> **Exercise description**
Within the data below, how many lines contain "poste"? Reply with the number only.

User interface change data:
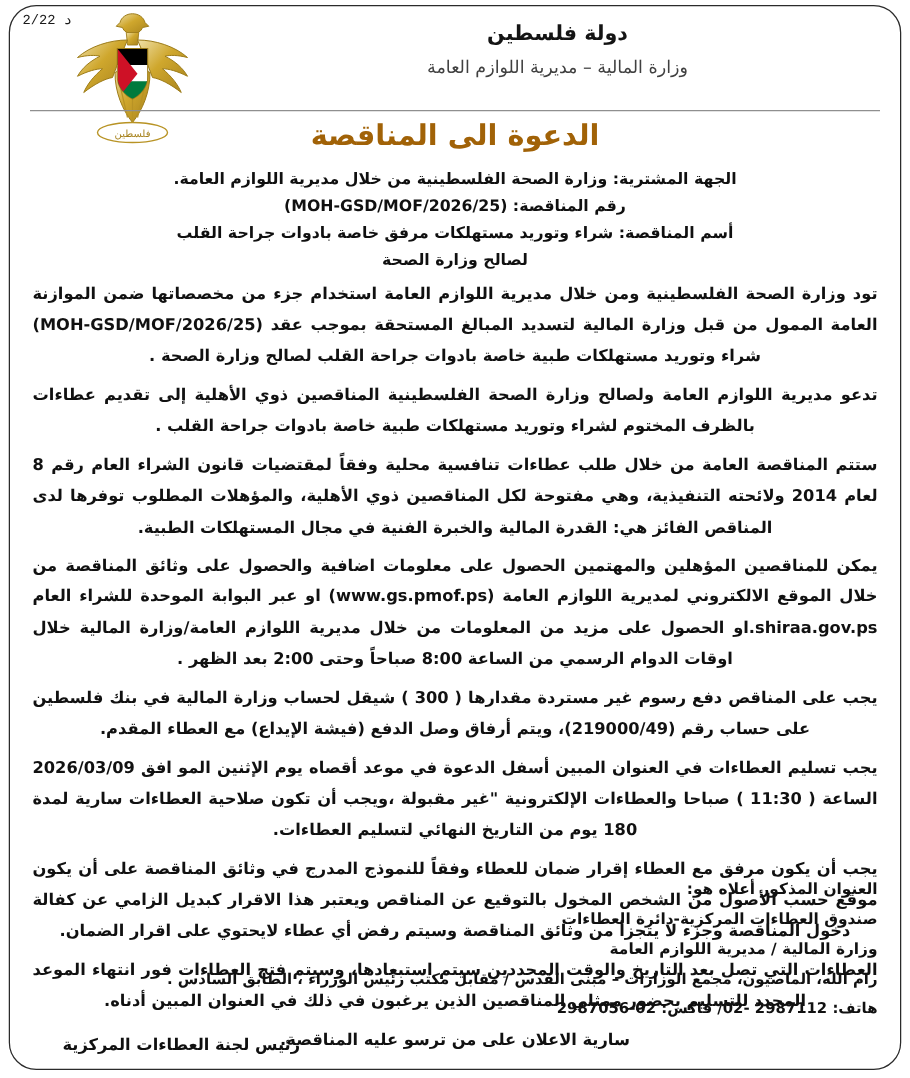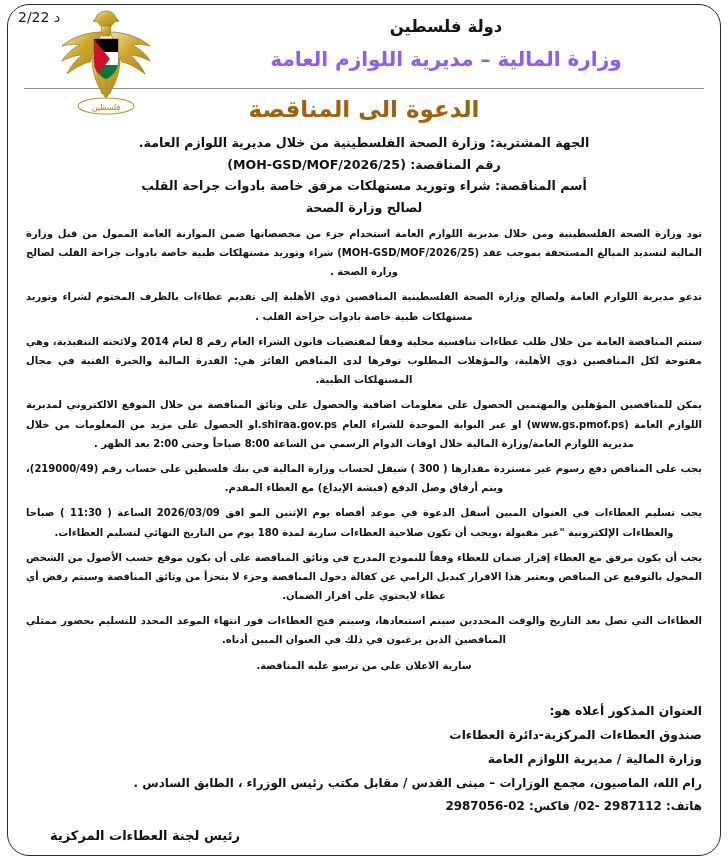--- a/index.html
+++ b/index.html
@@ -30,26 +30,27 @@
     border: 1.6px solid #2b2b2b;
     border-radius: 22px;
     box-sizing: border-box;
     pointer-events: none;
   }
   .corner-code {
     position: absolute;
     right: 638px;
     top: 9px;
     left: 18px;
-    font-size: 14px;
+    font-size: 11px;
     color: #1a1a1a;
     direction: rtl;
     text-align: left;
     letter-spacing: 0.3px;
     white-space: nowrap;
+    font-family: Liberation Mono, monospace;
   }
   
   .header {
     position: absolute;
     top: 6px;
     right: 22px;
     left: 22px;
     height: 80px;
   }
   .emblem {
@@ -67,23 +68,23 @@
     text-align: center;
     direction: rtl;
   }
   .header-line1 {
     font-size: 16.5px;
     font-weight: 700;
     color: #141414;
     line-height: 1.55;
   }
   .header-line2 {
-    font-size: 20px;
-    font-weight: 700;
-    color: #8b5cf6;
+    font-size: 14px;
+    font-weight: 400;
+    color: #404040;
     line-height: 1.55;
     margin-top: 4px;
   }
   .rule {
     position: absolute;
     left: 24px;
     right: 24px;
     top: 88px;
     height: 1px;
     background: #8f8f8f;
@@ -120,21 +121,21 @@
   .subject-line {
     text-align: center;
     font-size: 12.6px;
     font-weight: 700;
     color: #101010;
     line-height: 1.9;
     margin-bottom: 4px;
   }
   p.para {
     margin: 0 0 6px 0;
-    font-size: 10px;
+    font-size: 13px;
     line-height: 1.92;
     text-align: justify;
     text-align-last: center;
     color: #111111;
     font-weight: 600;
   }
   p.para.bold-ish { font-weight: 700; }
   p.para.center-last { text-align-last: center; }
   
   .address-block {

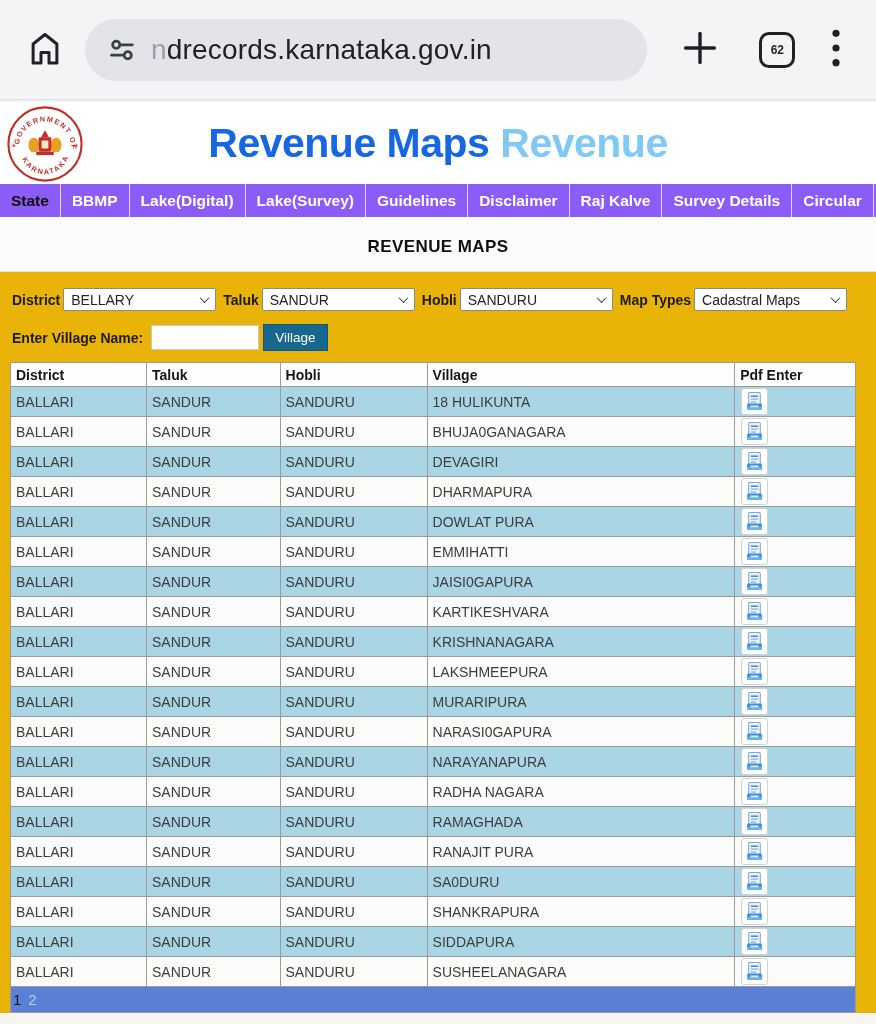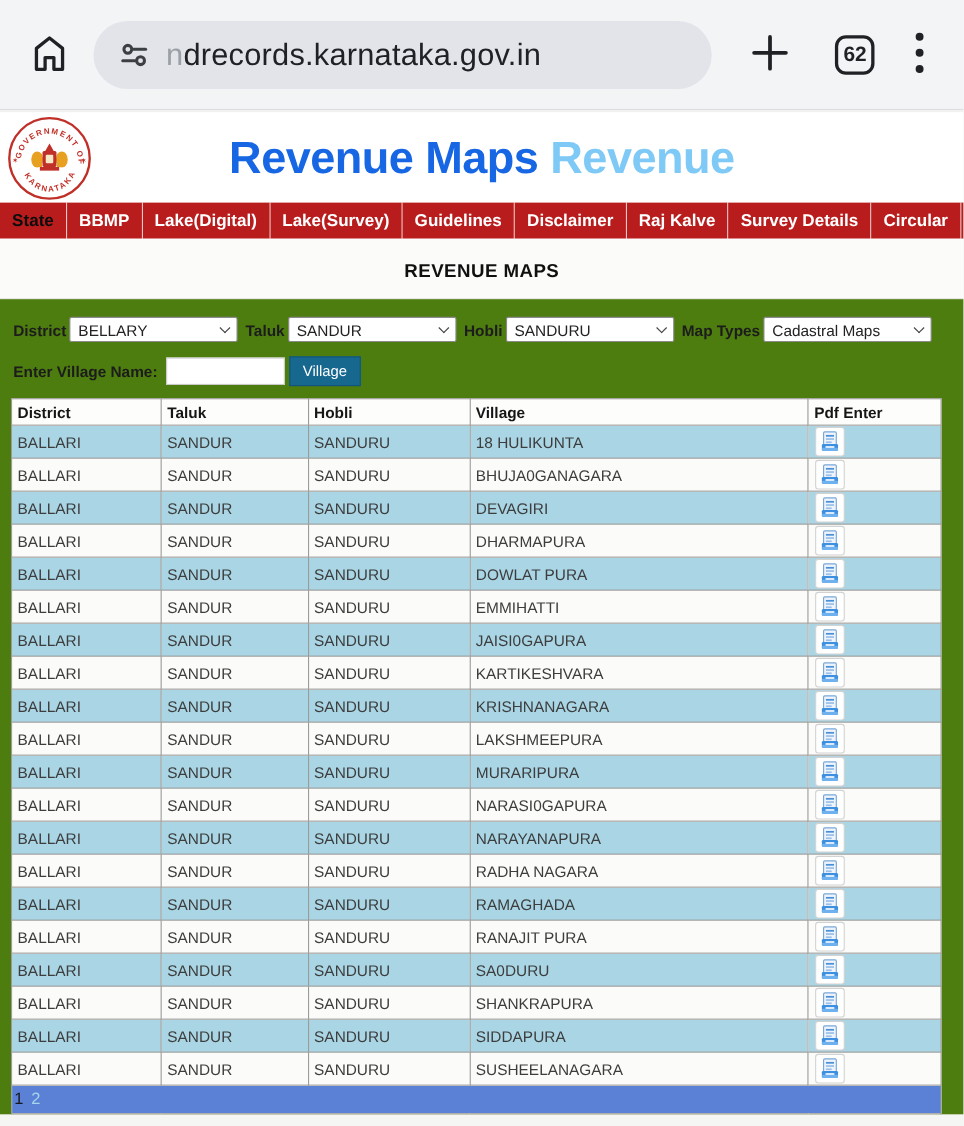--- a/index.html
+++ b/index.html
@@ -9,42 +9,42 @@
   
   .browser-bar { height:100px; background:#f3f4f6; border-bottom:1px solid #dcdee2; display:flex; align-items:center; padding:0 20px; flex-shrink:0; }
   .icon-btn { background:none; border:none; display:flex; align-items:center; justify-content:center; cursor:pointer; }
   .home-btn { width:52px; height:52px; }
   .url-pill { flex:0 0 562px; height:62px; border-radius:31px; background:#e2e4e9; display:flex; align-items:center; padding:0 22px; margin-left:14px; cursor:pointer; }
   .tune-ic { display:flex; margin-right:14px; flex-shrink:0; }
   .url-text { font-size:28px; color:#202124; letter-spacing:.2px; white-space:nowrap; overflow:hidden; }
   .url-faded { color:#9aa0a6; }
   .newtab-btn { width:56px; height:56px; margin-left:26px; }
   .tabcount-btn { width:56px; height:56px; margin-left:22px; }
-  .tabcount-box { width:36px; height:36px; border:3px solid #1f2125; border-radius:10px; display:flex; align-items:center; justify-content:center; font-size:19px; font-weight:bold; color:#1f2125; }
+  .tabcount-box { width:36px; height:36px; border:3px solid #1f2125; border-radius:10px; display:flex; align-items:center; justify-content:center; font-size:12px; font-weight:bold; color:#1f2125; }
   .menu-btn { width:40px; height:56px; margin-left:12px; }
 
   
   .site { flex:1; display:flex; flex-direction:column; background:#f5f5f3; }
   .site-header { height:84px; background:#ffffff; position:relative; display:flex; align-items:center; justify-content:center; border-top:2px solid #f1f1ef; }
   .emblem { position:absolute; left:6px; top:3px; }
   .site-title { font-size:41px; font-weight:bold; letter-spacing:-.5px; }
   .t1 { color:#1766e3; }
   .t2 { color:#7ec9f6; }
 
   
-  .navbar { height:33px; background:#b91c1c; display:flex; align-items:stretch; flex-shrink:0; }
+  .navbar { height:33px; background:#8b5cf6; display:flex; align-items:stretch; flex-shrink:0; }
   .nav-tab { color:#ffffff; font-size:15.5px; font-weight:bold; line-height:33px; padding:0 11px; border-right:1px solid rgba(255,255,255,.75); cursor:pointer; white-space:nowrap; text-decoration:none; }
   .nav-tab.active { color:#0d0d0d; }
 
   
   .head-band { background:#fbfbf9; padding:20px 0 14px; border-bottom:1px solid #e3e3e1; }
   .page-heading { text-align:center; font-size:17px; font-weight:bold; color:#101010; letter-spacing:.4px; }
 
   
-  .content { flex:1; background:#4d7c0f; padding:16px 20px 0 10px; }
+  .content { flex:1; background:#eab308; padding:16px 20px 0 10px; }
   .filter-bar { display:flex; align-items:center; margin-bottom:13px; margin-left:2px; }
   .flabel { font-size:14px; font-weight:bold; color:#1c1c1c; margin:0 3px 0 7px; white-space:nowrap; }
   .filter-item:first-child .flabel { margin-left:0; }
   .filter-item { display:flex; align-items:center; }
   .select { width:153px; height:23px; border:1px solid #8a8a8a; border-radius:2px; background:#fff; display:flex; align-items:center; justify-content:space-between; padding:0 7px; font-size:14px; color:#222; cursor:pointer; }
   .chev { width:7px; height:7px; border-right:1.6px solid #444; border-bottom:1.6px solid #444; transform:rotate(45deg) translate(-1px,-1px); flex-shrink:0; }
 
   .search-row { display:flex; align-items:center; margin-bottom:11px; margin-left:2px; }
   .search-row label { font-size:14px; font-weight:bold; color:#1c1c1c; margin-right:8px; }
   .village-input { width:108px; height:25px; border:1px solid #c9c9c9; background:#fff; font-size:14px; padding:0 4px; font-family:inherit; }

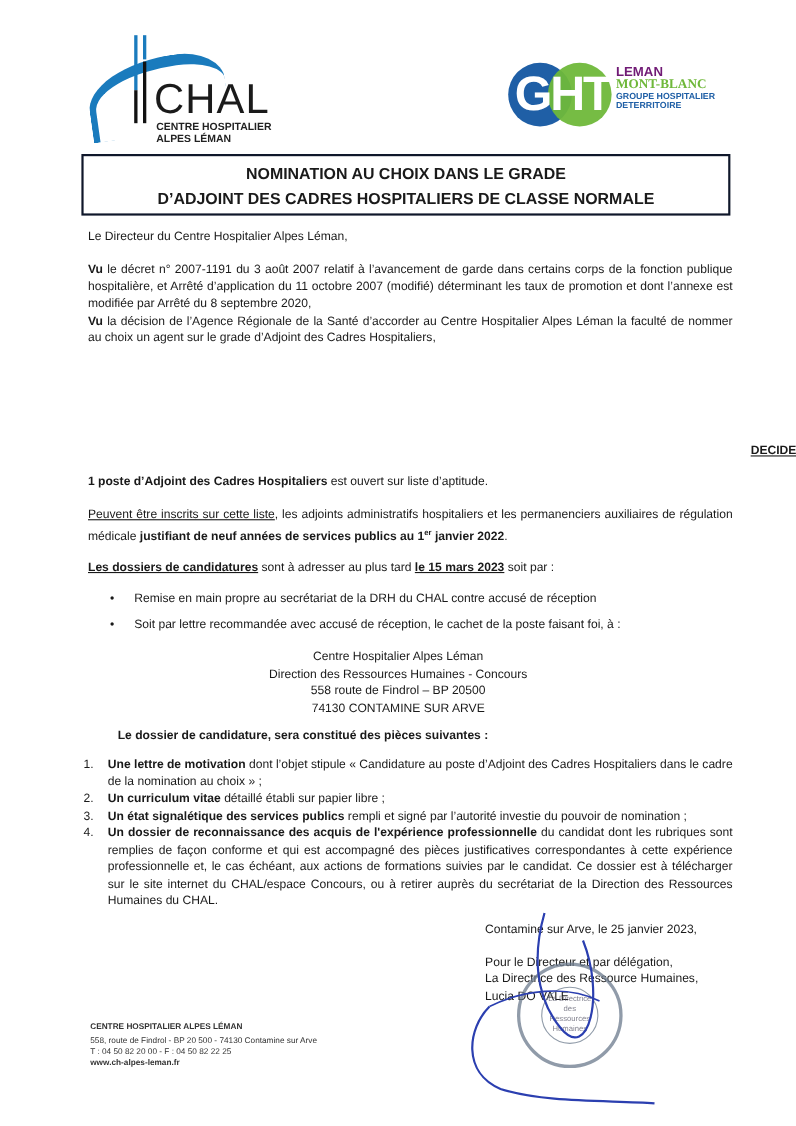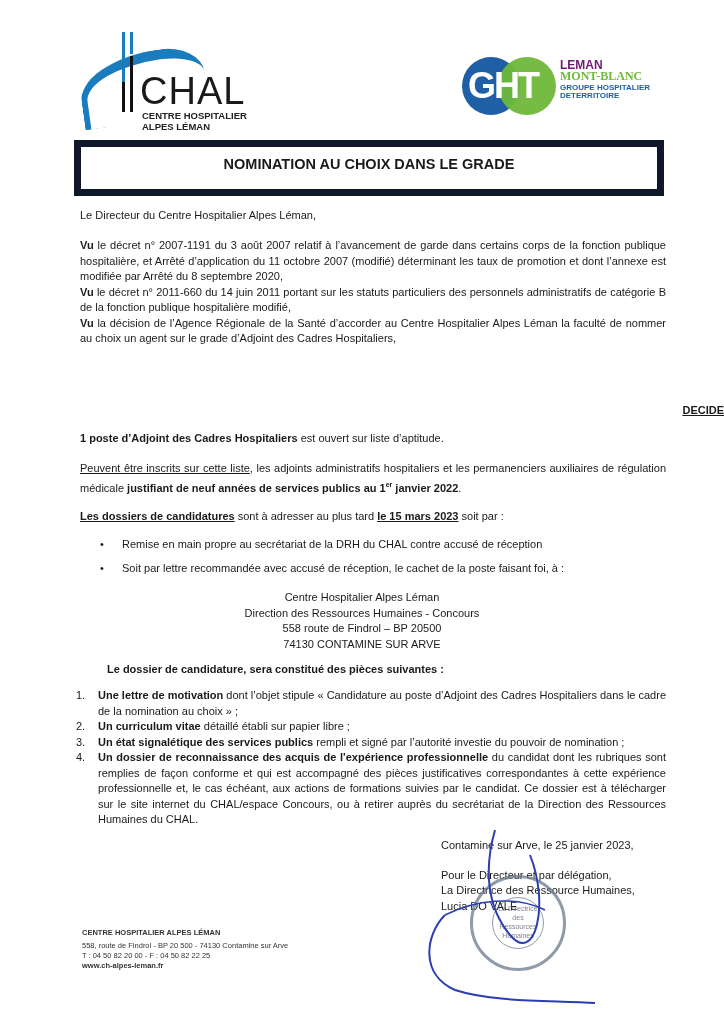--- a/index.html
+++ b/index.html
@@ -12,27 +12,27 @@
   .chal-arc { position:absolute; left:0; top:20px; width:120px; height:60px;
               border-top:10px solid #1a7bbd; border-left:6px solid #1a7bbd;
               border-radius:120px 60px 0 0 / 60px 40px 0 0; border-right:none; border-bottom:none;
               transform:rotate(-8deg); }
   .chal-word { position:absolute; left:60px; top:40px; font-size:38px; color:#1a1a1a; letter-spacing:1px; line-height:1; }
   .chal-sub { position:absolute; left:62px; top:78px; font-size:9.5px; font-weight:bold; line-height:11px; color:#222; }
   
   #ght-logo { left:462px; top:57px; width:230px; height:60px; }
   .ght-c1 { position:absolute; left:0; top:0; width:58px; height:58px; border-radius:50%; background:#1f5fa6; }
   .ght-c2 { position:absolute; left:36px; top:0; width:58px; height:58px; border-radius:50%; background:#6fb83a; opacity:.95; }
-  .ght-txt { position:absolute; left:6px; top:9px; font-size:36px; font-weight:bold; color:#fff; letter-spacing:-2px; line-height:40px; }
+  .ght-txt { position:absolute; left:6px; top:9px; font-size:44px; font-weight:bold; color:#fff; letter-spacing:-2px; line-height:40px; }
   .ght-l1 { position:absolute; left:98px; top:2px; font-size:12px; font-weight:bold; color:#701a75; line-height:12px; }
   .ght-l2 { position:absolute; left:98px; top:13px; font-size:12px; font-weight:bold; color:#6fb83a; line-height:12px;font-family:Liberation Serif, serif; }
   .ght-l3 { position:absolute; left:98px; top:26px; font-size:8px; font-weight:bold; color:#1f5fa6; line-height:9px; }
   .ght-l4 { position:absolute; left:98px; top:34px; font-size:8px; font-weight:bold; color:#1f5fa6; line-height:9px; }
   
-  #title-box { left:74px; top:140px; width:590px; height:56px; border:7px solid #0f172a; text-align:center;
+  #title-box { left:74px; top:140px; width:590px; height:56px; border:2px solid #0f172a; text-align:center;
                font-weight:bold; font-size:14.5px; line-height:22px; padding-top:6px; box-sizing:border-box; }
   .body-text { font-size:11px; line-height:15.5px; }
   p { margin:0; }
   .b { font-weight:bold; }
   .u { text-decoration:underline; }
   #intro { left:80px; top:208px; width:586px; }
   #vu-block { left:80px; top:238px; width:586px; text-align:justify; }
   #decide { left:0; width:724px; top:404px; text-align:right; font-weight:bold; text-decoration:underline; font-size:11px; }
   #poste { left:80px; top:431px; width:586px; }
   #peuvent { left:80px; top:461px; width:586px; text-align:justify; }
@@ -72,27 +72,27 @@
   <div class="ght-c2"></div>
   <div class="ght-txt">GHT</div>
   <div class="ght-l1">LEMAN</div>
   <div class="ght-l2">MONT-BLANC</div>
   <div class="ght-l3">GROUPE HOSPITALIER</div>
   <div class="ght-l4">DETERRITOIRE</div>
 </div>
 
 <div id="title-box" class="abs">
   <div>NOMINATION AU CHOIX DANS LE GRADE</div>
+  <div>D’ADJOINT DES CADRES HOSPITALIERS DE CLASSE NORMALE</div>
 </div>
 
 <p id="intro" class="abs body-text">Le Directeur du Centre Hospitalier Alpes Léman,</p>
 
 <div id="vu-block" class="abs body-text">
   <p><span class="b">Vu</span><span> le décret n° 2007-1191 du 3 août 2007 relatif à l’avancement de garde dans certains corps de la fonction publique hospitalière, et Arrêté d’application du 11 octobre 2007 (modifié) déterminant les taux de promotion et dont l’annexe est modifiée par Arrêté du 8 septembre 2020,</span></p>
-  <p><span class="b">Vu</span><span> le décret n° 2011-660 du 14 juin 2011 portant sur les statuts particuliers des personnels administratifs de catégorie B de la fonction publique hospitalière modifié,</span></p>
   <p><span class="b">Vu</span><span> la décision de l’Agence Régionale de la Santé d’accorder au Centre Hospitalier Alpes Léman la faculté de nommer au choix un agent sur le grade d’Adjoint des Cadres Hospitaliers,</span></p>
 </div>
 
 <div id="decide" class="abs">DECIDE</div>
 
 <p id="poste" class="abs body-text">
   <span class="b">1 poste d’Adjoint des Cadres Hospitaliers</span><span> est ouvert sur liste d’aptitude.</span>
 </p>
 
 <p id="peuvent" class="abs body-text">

> **Solution to this task**
3